Cette histoire bouleversa la ville. Les services fédéraux mirent au jour tout un réseau opérant à travers de faux organismes caritatifs, spécialisé dans la collecte d’informations sur les mères célibataires et les femmes vulnérables. Avant Zaïnia, personne n’avait entendu leurs appels au secours.
En l’espace de deux semaines, quatre arrestations furent effectuées. La remise devint une pièce à conviction essentielle. Et la petite fille au regard déterminé devint le symbole de toute l’enquête.

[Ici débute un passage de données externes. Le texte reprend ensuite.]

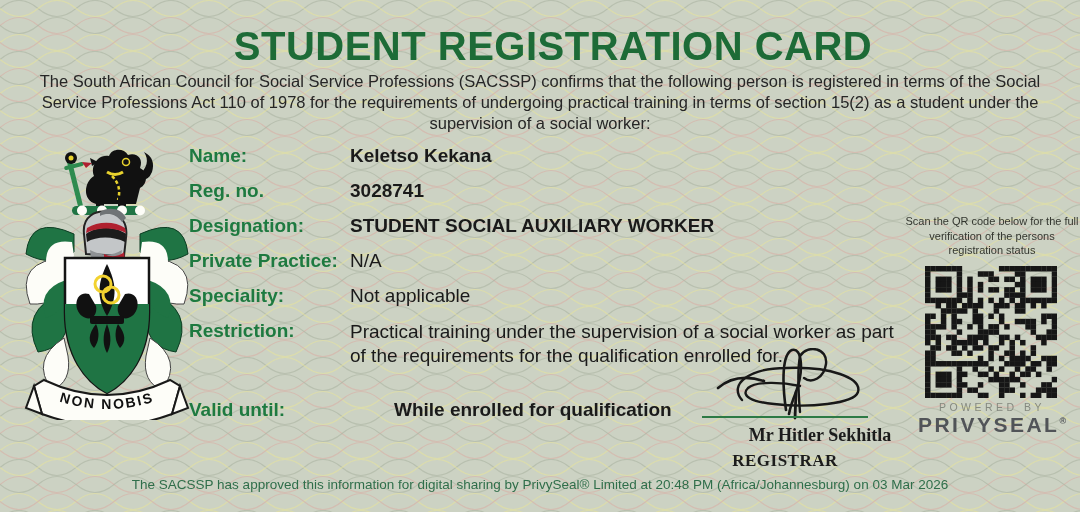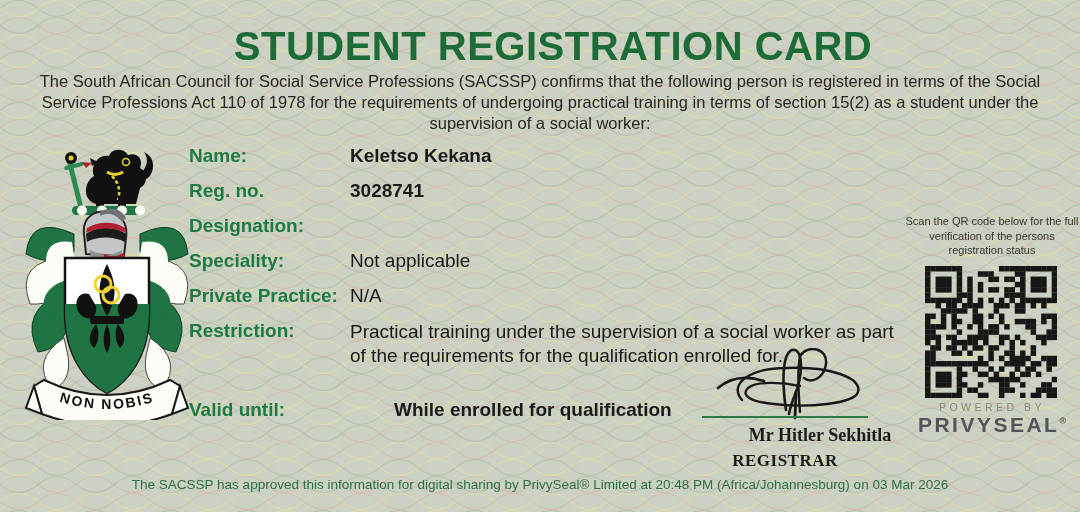"STUDENT SOCIAL AUXILIARY WORKER" span.value { html: none -> <span>STUDENT SOCIAL AUXILIARY WORKER</span> }
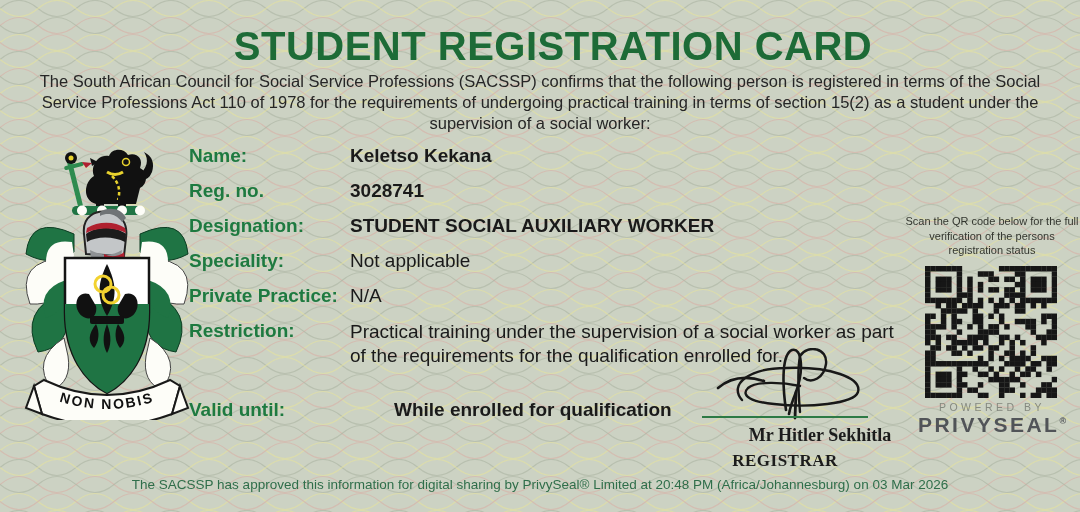"Speciality:" div.row { order: before "Private Practice:" -> after "Private Practice:" }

Des mois passèrent. Altya se remit de son épreuve. Elle et sa fille purent quitter ce quartier délabré grâce à l’aide reçue. Des gens du monde entier se mobilisèrent pour récolter des fonds destinés à leur traitement médical, à leur logement et à l’éducation. Zaïnia commença à aller à l’école. D’abord silencieuse, le temps de s’habituer. Puis, lors d’un cours sur les héros, elle se leva et raconta son histoire. Toute la classe applaudit. La maîtresse, émue aux larmes, ajouta :
— Les véritables héros ne portent pas de masque. Parfois, ce sont simplement des enfants capables de courir vite et de crier fort.
Pour son sixième anniversaire, Ray et Miller vinrent la voir. Zaïnia portait une robe bleue et arborait un insigne de police en jouet — cadeau des deux officiers.
— Je veux devenir policière, — déclara-t-elle fièrement.
— Tu l’es déjà, — lui sourit Ray avec chaleur.